The step-by-step directions are below for each point. I recommend trying this out on yourself several times before teaching it to a patient. Also, there is a video that shows a demonstration of these steps below.
- LU 7-LU 10: This technique will return elasticity to the distal portion of the Lung sinew channel, help differentiate the LU from the LI sinew channels, open the wrist joint and free the thumb (a binding region of the LU sinew channel) from the forearm. With your fingertips or knuckles, sink into LU 7. Mobilize the fascia from LU 7 towards LU 10 while lengthening the arm by extending the elbow, pronating the forearm, and slightly extending and deviating the wrist to the ulnar side, all while opening the hand. The goal is to not lock any of the joints, but to feel the arm getting longer while stabilizing the scapula.
- LU 5-LU 6: This technique will return elasticity to the mid-portion of the Lung sinew channel, free the humerus from the forearm, open the elbow joint (a binding region of the LU sinew channel), and reduce fascial adhesions and increase gliding between the biceps brachii, brachialis, brachioradialis, flexor pollicis longus, and flexor carpi radialis. With the tips of your finger or knuckles, sink into LU 5. The same movement will be performed as above, but with emphasis on fully extending the elbow joint. The fascia will be mobilized from LU 5 through LU 6. LU 6 is both the xi-cleft point of the Lung channel, but also a motor point of the brachioradialis muscle (Callison, 2019).
- LU 1: This technique will help soften the attachments on the coracoid process to free the scapula from the chest and arm, and will help with proprioception when engaging the muscles of the Large Intestine channel to help stabilize the scapula. Use the fingers to push on the inferior border of the coracoid process. The direction of the push should be superior and lateral (to encourage the scapula out of an anterior tilt and protraction) while the patient uses the muscles of the Large Intestine sinew channel (lower and middle trapezius, rhomboids) to pull the scapula towards the spine and downward.

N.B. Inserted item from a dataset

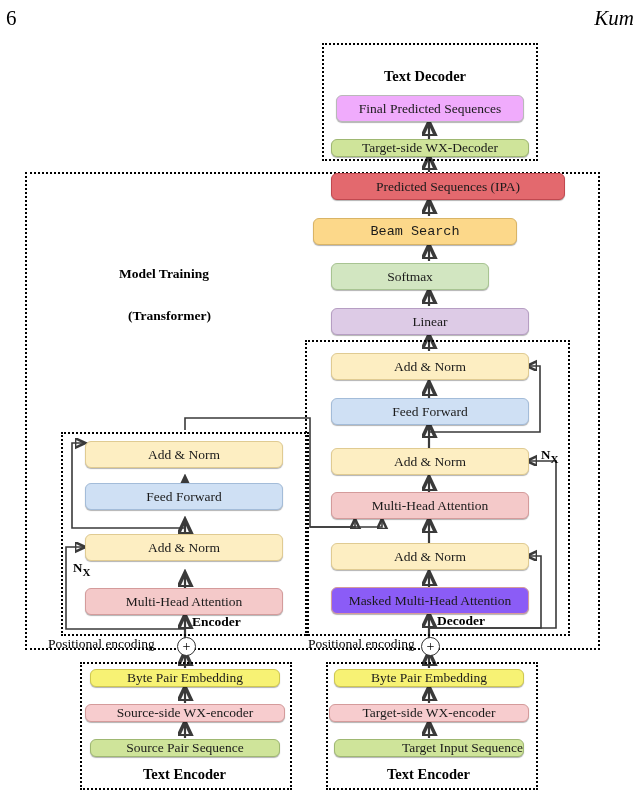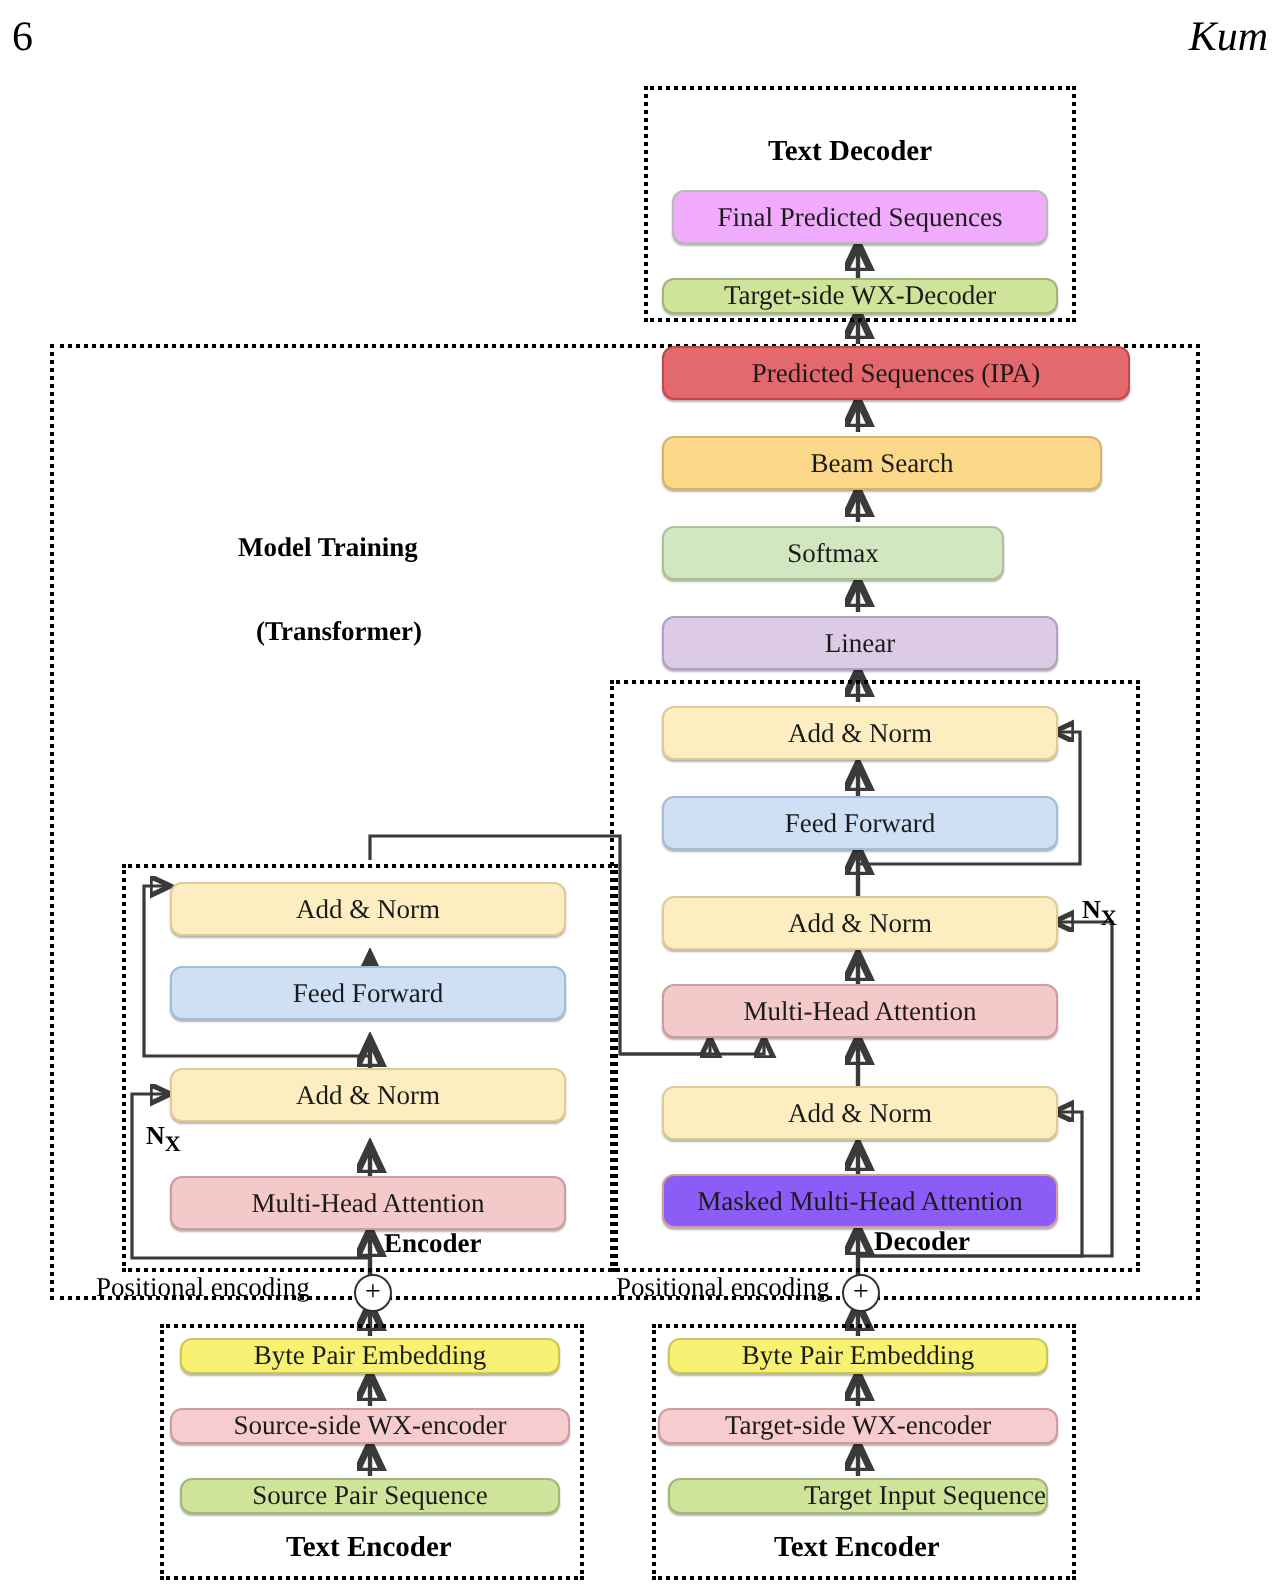"Beam Search" div.node { font-family: none -> Liberation Mono, monospace; left: 331px -> 313px; width: 220px -> 204px }
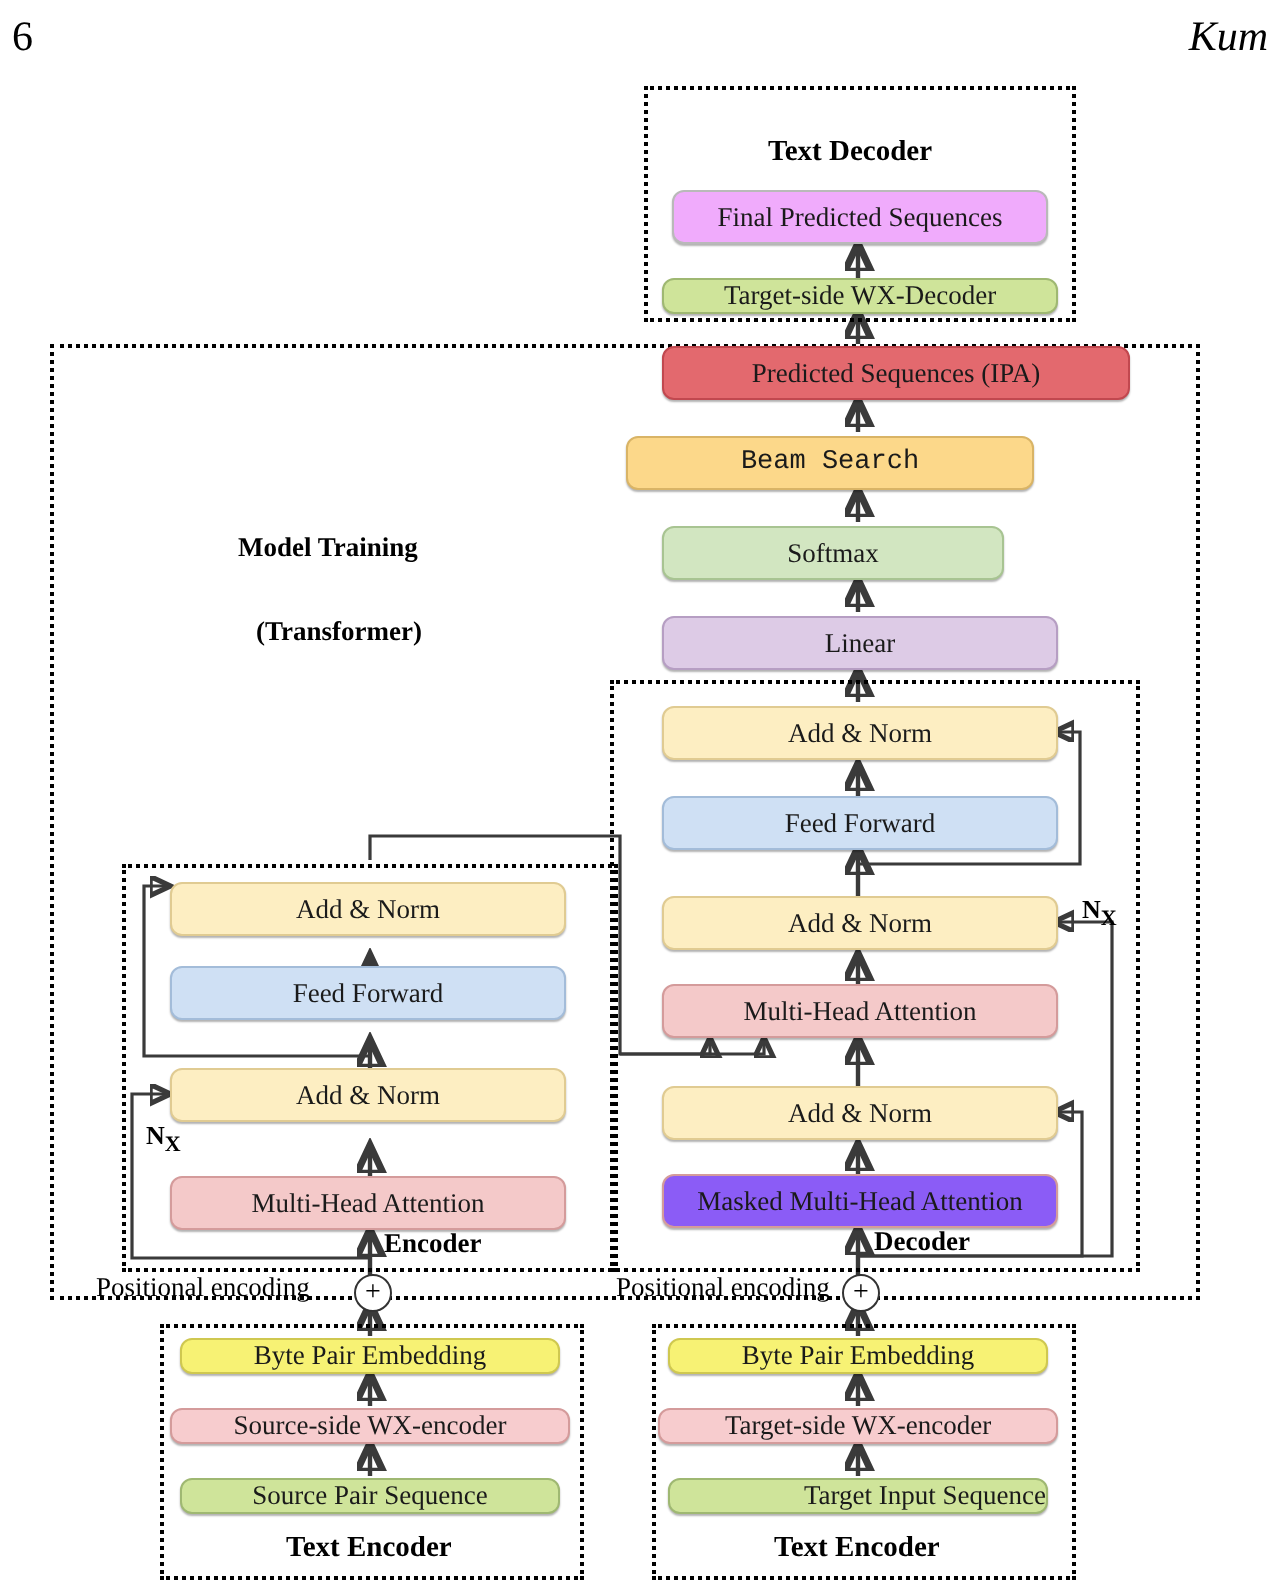"Softmax" div.node { width: 171px -> 158px }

There are many injuries associated with scapular protraction. Due to the fact that scapular and head position are so intimately related, that list would include not just shoulder injuries, but common neck injuries. These techniques could also be useful for injuries of the wrist (such as De quervain’s tenosynovitis) or injuries of the elbow. The important thing is to prescribe this self-myofascial release technique to patients when you observe scapular protraction and when you observe inability of the arm to move forward in the sagittal plane without pulling the scapula along for the ride. It would be indicated to follow this self-myofascial release technique with a corrective exercise to strengthen the scapular stabilizers. An exercise such as elbow press would be very helpful, and the patient will have a much easier time performing this exercise correctly after freeing the myofascial tissues of the Lung sinew channel.
Callison, M. (2019). Sports Medicine Acupuncture: An Integrated Approach Combining Sports Medicine and Traditional Chinese Medicine.
Stecco, L. (2004). Fascial manipulation for muscoloskeletal pain. Piccin-Nuova Libraria.